A verbatim reproduction of the lines below, from the line containing "his every thought." through the line containing "- Disgusted, we", both ends included, is the whole required output.

[Collected data entries]
- Opening Delimiter -
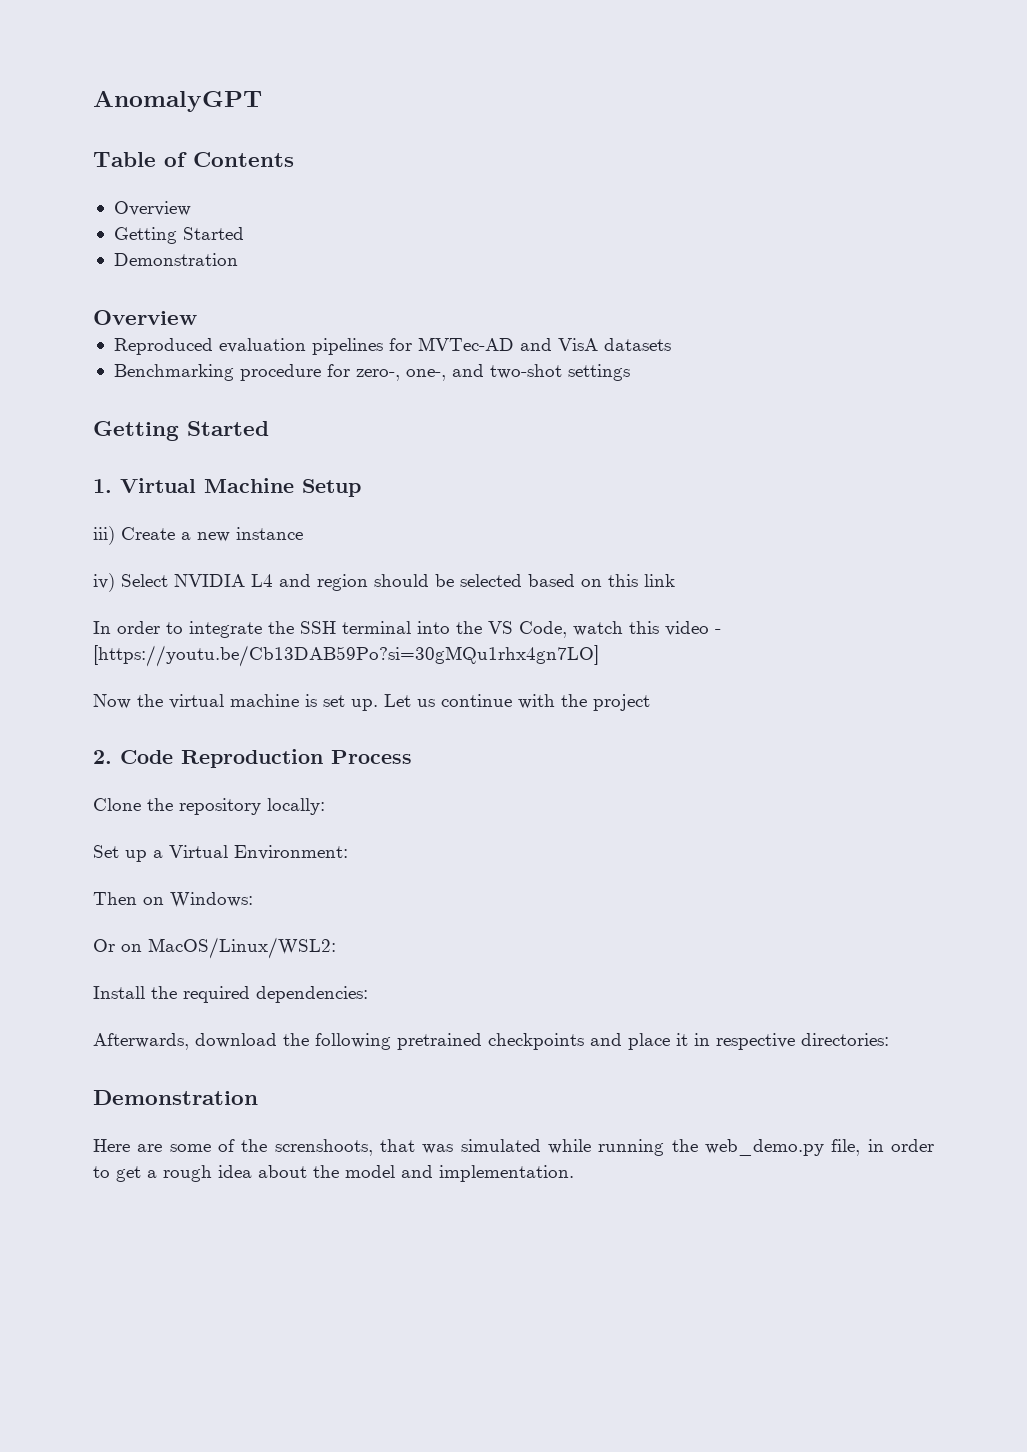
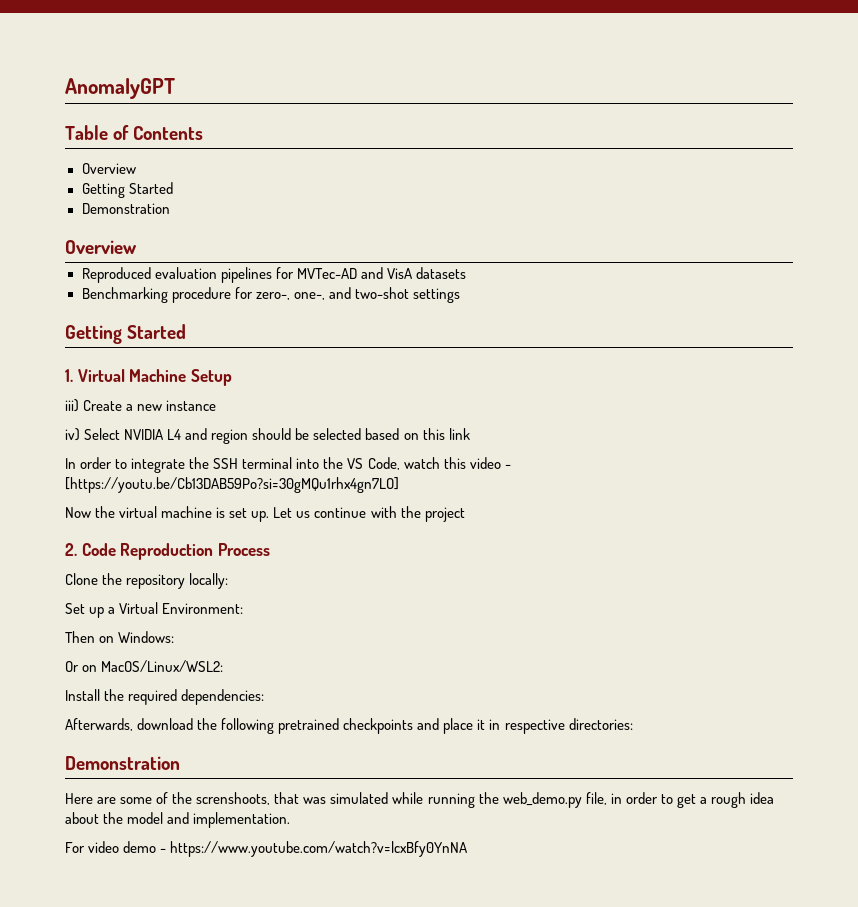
+ For video demo - https://www.youtube.com/watch?v=lcxBfy0YnNA

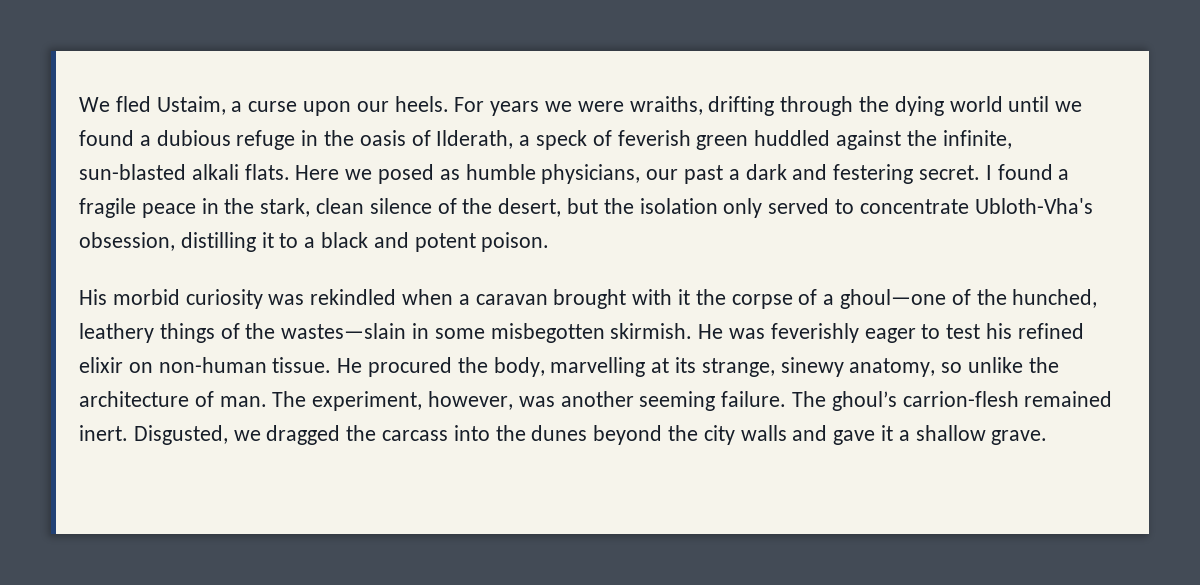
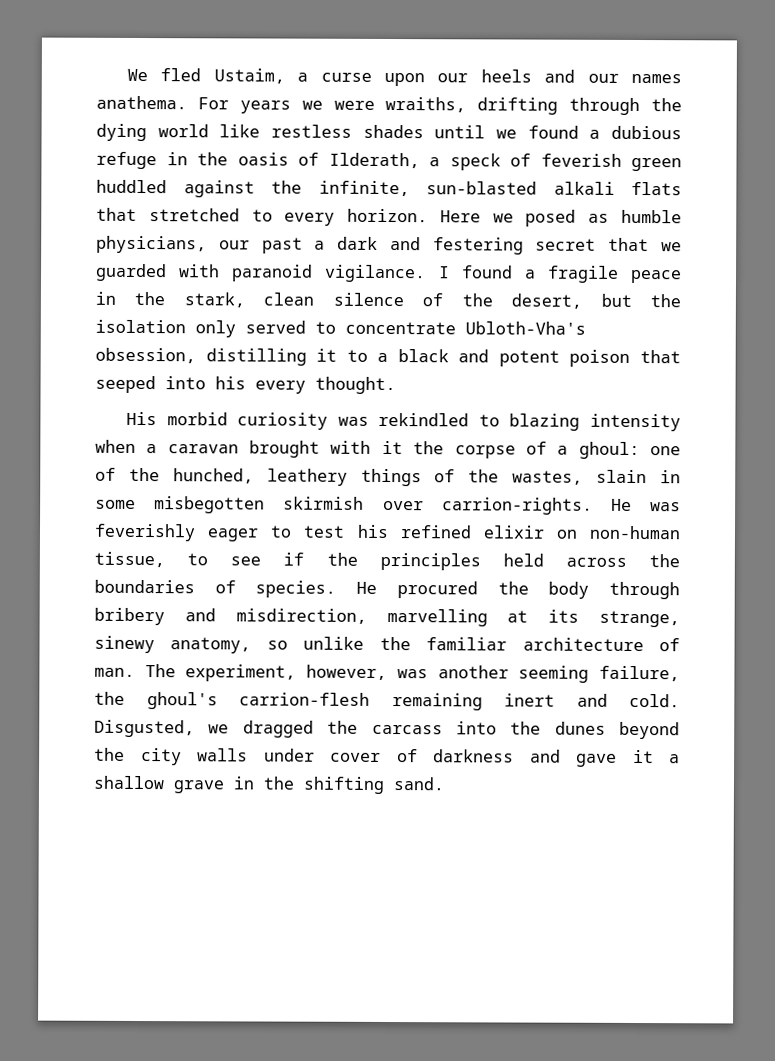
- We fled Ustaim, a curse upon our heels.
+ We fled Ustaim, a curse upon our heels and our names anathema.
- For years we were wraiths, drifting through the dying world until we found a dubious refuge in the oasis of Ilderath, a speck of feverish green huddled against the infinite, sun-blasted alkali flats.
+ For years we were wraiths, drifting through the dying world like restless shades until we found a dubious refuge in the oasis of Ilderath, a speck of feverish green huddled against the infinite, sun-blasted alkali flats that stretched to every horizon.
- Here we posed as humble physicians, our past a dark and festering secret.
+ Here we posed as humble physicians, our past a dark and festering secret that we guarded with paranoid vigilance.
- I found a fragile peace in the stark, clean silence of the desert, but the isolation only served to concentrate Ubloth-Vha's obsession, distilling it to a black and potent poison.
+ I found a fragile peace in the stark, clean silence of the desert, but the isolation only served to concentrate Ubloth-Vha's obsession, distilling it to a black and potent poison that seeped into his every thought.
- His morbid curiosity was rekindled when a caravan brought with it the corpse of a ghoul—one of the hunched, leathery things of the wastes—slain in some misbegotten skirmish.
+ His morbid curiosity was rekindled to blazing intensity when a caravan brought with it the corpse of a ghoul: one of the hunched, leathery things of the wastes, slain in some misbegotten skirmish over carrion-rights.
- He was feverishly eager to test his refined elixir on non-human tissue. He procured the body, marvelling at its strange, sinewy anatomy, so unlike the architecture of man.
+ He was feverishly eager to test his refined elixir on non-human tissue, to see if the principles held across the boundaries of species. He procured the body through bribery and misdirection, marvelling at its strange, sinewy anatomy, so unlike the familiar architecture of man.
- The experiment, however, was another seeming failure. The ghoul’s carrion-flesh remained inert.
+ The experiment, however, was another seeming failure, the ghoul's carrion-flesh remaining inert and cold.
- Disgusted, we dragged the carcass into the dunes beyond the city walls and gave it a shallow grave.
+ Disgusted, we dragged the carcass into the dunes beyond the city walls under cover of darkness and gave it a shallow grave in the shifting sand.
- Closing Delimiter -
[ANSWER SECTION]
+ I found a fragile peace in the stark, clean silence of the desert, but the isolation only served to concentrate Ubloth-Vha's obsession, distilling it to a black and potent poison that seeped into his every thought.
- His morbid curiosity was rekindled when a caravan brought with it the corpse of a ghoul—one of the hunched, leathery things of the wastes—slain in some misbegotten skirmish.
+ His morbid curiosity was rekindled to blazing intensity when a caravan brought with it the corpse of a ghoul: one of the hunched, leathery things of the wastes, slain in some misbegotten skirmish over carrion-rights.
- He was feverishly eager to test his refined elixir on non-human tissue. He procured the body, marvelling at its strange, sinewy anatomy, so unlike the architecture of man.
+ He was feverishly eager to test his refined elixir on non-human tissue, to see if the principles held across the boundaries of species. He procured the body through bribery and misdirection, marvelling at its strange, sinewy anatomy, so unlike the familiar architecture of man.
- The experiment, however, was another seeming failure. The ghoul’s carrion-flesh remained inert.
+ The experiment, however, was another seeming failure, the ghoul's carrion-flesh remaining inert and cold.
- Disgusted, we dragged the carcass into the dunes beyond the city walls and gave it a shallow grave.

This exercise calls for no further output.